The Federal Deposit Insurance Corporation (FDIC) took action against a bank for a banking-as-a-service relationship (BaaS). Banks are held accountable for the actions of their BaaS and financial technology (fintech) partners, as explained in an article from Adams and Reese LLP.

There has been an increase in the number of consent orders issued by the FDIC claiming unsafe or unsound business practices involving third parties. The FDIC asks that banks review and revise their compliance strategies and take a look at their recently updated Interagency Guidance on Third-Party Relationships.

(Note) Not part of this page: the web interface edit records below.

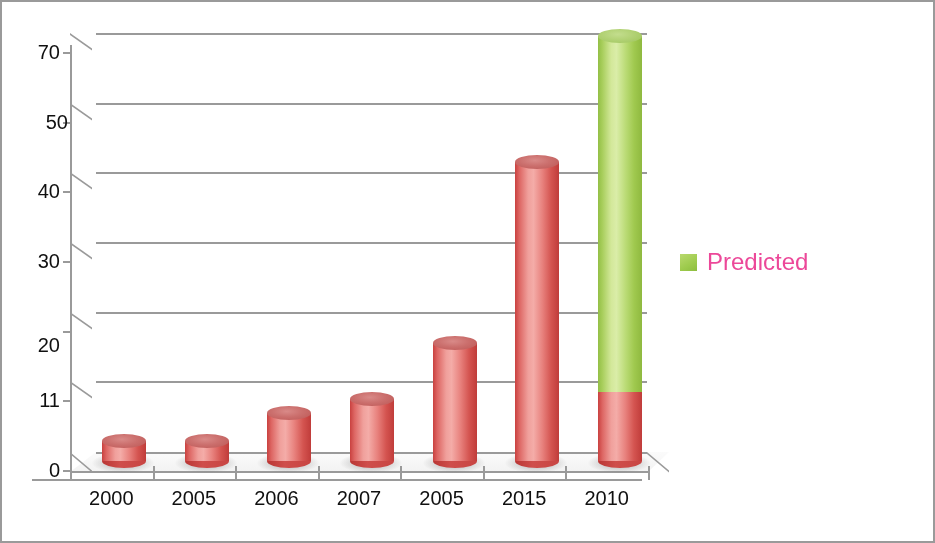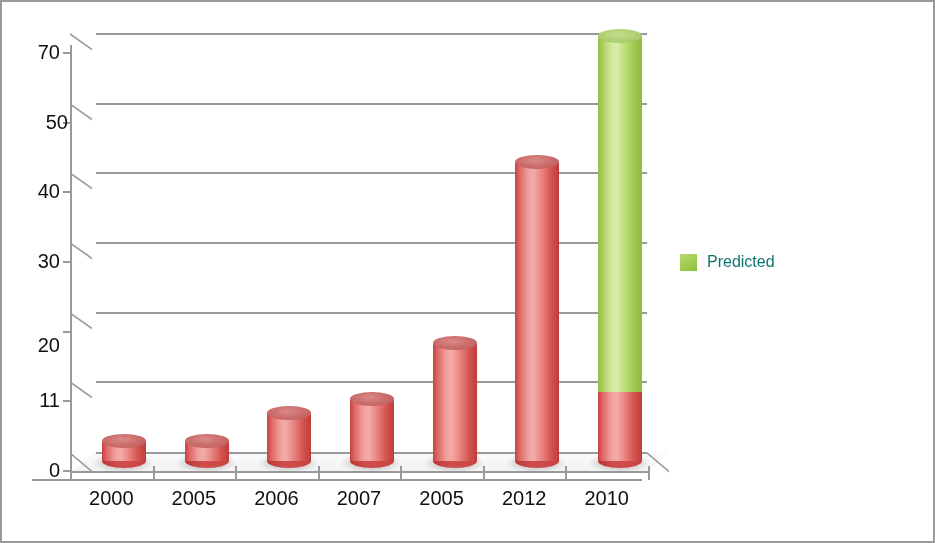--- a/index.html
+++ b/index.html
@@ -249,22 +249,22 @@
     margin-right: 10px;
     flex: 0 0 auto;
   }
   .legend-swatch.sw-green {
     background: linear-gradient(150deg,#b9d96e 0%,#9ecb4d 60%,#8dbd3f 100%);
   }
   .legend-swatch.sw-red {
     background: linear-gradient(150deg,#ef8682 0%,#e2605c 60%,#d34b48 100%);
   }
   .legend-text {
-    font-size: 16px;
-    color: #0f766e;
+    font-size: 24px;
+    color: #ec4899;
     line-height: 1;
     white-space: nowrap;
   }
 </style>
 </head>
 <body>
 
 <div id="chart-root">
 
   <div class="plot-area">
@@ -396,21 +396,21 @@
         <div class="x-tick" style="left: 480.857px;"></div>
         <div class="x-tick" style="left: 563.429px;"></div>
         <div class="x-tick" style="left: 646px;"></div>
       </div>
     <div id="x-labels">
         <div class="x-label" style="left: 69.2857px;">2000</div>
         <div class="x-label" style="left: 151.857px;">2005</div>
         <div class="x-label" style="left: 234.429px;">2006</div>
         <div class="x-label" style="left: 317px;">2007</div>
         <div class="x-label" style="left: 399.571px;">2005</div>
-        <div class="x-label" style="left: 482.143px;">2012</div>
+        <div class="x-label" style="left: 482.143px;">2015</div>
         <div class="x-label" style="left: 564.714px;">2010</div>
       </div>
 
   </div>
 
   <div class="legend">
     <div class="legend-item">
       <span class="legend-swatch sw-green"></span>
       <span class="legend-text">Predicted</span>
     </div>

BaaS and fintech relationships can be beneficial to a bank’s marketing strategy and give access to new technology as long as they do not interfere with compliance regulations. To ensure the security of third-party relationships and avoid FDIC scrutiny, here are three suggestions:

1. Update third-party risk management policies and procedures.
2. Increase due diligence and review the Interagency Guidance on auditing vendors.
3. Introduce fintech partners to banking compliance regulations and the Interagency Guidance to make sure fintechs understand the expectations placed on them. Fintech companies are not held responsible for the same regulations as banks so they need to understand the standard banks are held to.

To stay proactive in managing risks, banks should follow these suggestions and keep their compliance programs current when involving third parties.